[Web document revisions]
***
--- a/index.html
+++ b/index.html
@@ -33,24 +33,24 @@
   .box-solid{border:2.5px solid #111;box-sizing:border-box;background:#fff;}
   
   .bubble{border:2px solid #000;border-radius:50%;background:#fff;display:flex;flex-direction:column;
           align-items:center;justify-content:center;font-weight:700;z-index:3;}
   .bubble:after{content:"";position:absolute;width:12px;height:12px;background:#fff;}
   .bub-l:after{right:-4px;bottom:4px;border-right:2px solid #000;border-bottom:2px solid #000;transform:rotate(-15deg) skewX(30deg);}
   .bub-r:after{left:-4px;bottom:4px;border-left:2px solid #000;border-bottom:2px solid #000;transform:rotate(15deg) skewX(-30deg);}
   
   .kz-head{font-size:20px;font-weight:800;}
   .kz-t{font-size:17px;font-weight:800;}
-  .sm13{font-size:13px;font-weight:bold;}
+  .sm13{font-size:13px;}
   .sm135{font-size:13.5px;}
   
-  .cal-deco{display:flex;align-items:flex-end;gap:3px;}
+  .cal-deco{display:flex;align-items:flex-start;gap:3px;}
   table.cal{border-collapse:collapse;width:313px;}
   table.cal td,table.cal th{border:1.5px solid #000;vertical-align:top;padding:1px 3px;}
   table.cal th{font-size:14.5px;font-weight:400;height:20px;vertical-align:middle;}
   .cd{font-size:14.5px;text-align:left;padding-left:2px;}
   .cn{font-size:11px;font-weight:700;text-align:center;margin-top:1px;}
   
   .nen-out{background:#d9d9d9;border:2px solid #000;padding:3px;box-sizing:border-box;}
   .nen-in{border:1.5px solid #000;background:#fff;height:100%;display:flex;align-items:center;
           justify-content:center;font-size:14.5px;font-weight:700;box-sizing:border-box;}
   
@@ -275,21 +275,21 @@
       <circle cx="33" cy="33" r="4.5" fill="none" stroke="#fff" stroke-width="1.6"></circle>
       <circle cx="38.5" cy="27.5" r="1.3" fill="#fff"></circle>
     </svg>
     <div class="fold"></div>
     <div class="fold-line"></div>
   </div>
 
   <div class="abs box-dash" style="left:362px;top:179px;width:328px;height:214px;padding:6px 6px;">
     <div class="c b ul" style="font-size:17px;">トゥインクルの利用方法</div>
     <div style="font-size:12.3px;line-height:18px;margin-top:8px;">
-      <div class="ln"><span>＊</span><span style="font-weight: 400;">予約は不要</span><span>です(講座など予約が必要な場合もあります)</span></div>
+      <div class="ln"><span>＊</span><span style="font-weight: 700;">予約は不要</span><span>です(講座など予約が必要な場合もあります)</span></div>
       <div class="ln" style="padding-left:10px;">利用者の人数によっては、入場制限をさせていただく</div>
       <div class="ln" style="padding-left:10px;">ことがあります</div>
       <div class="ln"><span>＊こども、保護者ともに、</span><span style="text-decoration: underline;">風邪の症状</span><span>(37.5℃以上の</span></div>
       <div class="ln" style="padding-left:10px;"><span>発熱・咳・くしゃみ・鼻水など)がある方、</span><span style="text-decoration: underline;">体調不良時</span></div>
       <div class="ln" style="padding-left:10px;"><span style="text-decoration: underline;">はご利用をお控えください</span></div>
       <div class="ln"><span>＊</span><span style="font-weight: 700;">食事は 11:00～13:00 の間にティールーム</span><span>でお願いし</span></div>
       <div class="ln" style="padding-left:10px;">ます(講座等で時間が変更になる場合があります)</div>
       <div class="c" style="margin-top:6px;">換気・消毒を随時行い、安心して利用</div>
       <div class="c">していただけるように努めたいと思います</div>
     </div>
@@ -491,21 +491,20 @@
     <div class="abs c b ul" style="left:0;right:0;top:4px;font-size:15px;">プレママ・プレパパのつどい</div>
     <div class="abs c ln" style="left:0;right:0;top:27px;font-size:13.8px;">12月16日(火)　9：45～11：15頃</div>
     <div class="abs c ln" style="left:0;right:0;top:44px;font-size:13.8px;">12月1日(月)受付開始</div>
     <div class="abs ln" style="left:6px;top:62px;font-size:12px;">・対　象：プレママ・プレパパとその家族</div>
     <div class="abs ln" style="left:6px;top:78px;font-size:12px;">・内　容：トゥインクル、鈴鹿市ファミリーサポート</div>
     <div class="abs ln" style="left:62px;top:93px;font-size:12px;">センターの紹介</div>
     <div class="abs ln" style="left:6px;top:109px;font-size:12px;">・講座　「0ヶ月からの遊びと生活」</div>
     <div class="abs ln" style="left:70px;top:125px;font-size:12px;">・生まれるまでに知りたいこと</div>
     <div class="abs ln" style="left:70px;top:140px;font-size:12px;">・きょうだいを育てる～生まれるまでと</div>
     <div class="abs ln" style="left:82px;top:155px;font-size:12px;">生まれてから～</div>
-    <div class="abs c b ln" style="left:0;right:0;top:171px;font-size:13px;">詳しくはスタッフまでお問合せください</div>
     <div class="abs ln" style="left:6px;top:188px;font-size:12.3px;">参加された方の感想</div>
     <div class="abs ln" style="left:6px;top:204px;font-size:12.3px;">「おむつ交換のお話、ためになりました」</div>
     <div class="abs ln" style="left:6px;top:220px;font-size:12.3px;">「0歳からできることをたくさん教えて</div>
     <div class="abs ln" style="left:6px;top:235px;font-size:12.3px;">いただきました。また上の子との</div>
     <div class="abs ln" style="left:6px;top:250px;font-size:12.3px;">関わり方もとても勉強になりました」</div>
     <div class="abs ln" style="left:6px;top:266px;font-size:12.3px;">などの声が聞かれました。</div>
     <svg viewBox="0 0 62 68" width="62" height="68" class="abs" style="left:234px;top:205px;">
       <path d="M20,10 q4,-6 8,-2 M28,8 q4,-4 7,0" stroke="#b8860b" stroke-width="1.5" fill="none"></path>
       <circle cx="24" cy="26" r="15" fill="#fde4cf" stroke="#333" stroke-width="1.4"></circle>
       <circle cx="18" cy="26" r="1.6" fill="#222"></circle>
***
**WHAT IS NEEDED**
All of the data is to be written out again, word for word.

**SOLUTION FOR THIS EXERCISE**
--- a/index.html
+++ b/index.html
@@ -33,24 +33,24 @@
   .box-solid{border:2.5px solid #111;box-sizing:border-box;background:#fff;}
   
   .bubble{border:2px solid #000;border-radius:50%;background:#fff;display:flex;flex-direction:column;
           align-items:center;justify-content:center;font-weight:700;z-index:3;}
   .bubble:after{content:"";position:absolute;width:12px;height:12px;background:#fff;}
   .bub-l:after{right:-4px;bottom:4px;border-right:2px solid #000;border-bottom:2px solid #000;transform:rotate(-15deg) skewX(30deg);}
   .bub-r:after{left:-4px;bottom:4px;border-left:2px solid #000;border-bottom:2px solid #000;transform:rotate(15deg) skewX(-30deg);}
   
   .kz-head{font-size:20px;font-weight:800;}
   .kz-t{font-size:17px;font-weight:800;}
-  .sm13{font-size:13px;font-weight:bold;}
+  .sm13{font-size:13px;}
   .sm135{font-size:13.5px;}
   
-  .cal-deco{display:flex;align-items:flex-end;gap:3px;}
+  .cal-deco{display:flex;align-items:flex-start;gap:3px;}
   table.cal{border-collapse:collapse;width:313px;}
   table.cal td,table.cal th{border:1.5px solid #000;vertical-align:top;padding:1px 3px;}
   table.cal th{font-size:14.5px;font-weight:400;height:20px;vertical-align:middle;}
   .cd{font-size:14.5px;text-align:left;padding-left:2px;}
   .cn{font-size:11px;font-weight:700;text-align:center;margin-top:1px;}
   
   .nen-out{background:#d9d9d9;border:2px solid #000;padding:3px;box-sizing:border-box;}
   .nen-in{border:1.5px solid #000;background:#fff;height:100%;display:flex;align-items:center;
           justify-content:center;font-size:14.5px;font-weight:700;box-sizing:border-box;}
   
@@ -275,21 +275,21 @@
       <circle cx="33" cy="33" r="4.5" fill="none" stroke="#fff" stroke-width="1.6"></circle>
       <circle cx="38.5" cy="27.5" r="1.3" fill="#fff"></circle>
     </svg>
     <div class="fold"></div>
     <div class="fold-line"></div>
   </div>
 
   <div class="abs box-dash" style="left:362px;top:179px;width:328px;height:214px;padding:6px 6px;">
     <div class="c b ul" style="font-size:17px;">トゥインクルの利用方法</div>
     <div style="font-size:12.3px;line-height:18px;margin-top:8px;">
-      <div class="ln"><span>＊</span><span style="font-weight: 400;">予約は不要</span><span>です(講座など予約が必要な場合もあります)</span></div>
+      <div class="ln"><span>＊</span><span style="font-weight: 700;">予約は不要</span><span>です(講座など予約が必要な場合もあります)</span></div>
       <div class="ln" style="padding-left:10px;">利用者の人数によっては、入場制限をさせていただく</div>
       <div class="ln" style="padding-left:10px;">ことがあります</div>
       <div class="ln"><span>＊こども、保護者ともに、</span><span style="text-decoration: underline;">風邪の症状</span><span>(37.5℃以上の</span></div>
       <div class="ln" style="padding-left:10px;"><span>発熱・咳・くしゃみ・鼻水など)がある方、</span><span style="text-decoration: underline;">体調不良時</span></div>
       <div class="ln" style="padding-left:10px;"><span style="text-decoration: underline;">はご利用をお控えください</span></div>
       <div class="ln"><span>＊</span><span style="font-weight: 700;">食事は 11:00～13:00 の間にティールーム</span><span>でお願いし</span></div>
       <div class="ln" style="padding-left:10px;">ます(講座等で時間が変更になる場合があります)</div>
       <div class="c" style="margin-top:6px;">換気・消毒を随時行い、安心して利用</div>
       <div class="c">していただけるように努めたいと思います</div>
     </div>
@@ -491,21 +491,20 @@
     <div class="abs c b ul" style="left:0;right:0;top:4px;font-size:15px;">プレママ・プレパパのつどい</div>
     <div class="abs c ln" style="left:0;right:0;top:27px;font-size:13.8px;">12月16日(火)　9：45～11：15頃</div>
     <div class="abs c ln" style="left:0;right:0;top:44px;font-size:13.8px;">12月1日(月)受付開始</div>
     <div class="abs ln" style="left:6px;top:62px;font-size:12px;">・対　象：プレママ・プレパパとその家族</div>
     <div class="abs ln" style="left:6px;top:78px;font-size:12px;">・内　容：トゥインクル、鈴鹿市ファミリーサポート</div>
     <div class="abs ln" style="left:62px;top:93px;font-size:12px;">センターの紹介</div>
     <div class="abs ln" style="left:6px;top:109px;font-size:12px;">・講座　「0ヶ月からの遊びと生活」</div>
     <div class="abs ln" style="left:70px;top:125px;font-size:12px;">・生まれるまでに知りたいこと</div>
     <div class="abs ln" style="left:70px;top:140px;font-size:12px;">・きょうだいを育てる～生まれるまでと</div>
     <div class="abs ln" style="left:82px;top:155px;font-size:12px;">生まれてから～</div>
-    <div class="abs c b ln" style="left:0;right:0;top:171px;font-size:13px;">詳しくはスタッフまでお問合せください</div>
     <div class="abs ln" style="left:6px;top:188px;font-size:12.3px;">参加された方の感想</div>
     <div class="abs ln" style="left:6px;top:204px;font-size:12.3px;">「おむつ交換のお話、ためになりました」</div>
     <div class="abs ln" style="left:6px;top:220px;font-size:12.3px;">「0歳からできることをたくさん教えて</div>
     <div class="abs ln" style="left:6px;top:235px;font-size:12.3px;">いただきました。また上の子との</div>
     <div class="abs ln" style="left:6px;top:250px;font-size:12.3px;">関わり方もとても勉強になりました」</div>
     <div class="abs ln" style="left:6px;top:266px;font-size:12.3px;">などの声が聞かれました。</div>
     <svg viewBox="0 0 62 68" width="62" height="68" class="abs" style="left:234px;top:205px;">
       <path d="M20,10 q4,-6 8,-2 M28,8 q4,-4 7,0" stroke="#b8860b" stroke-width="1.5" fill="none"></path>
       <circle cx="24" cy="26" r="15" fill="#fde4cf" stroke="#333" stroke-width="1.4"></circle>
       <circle cx="18" cy="26" r="1.6" fill="#222"></circle>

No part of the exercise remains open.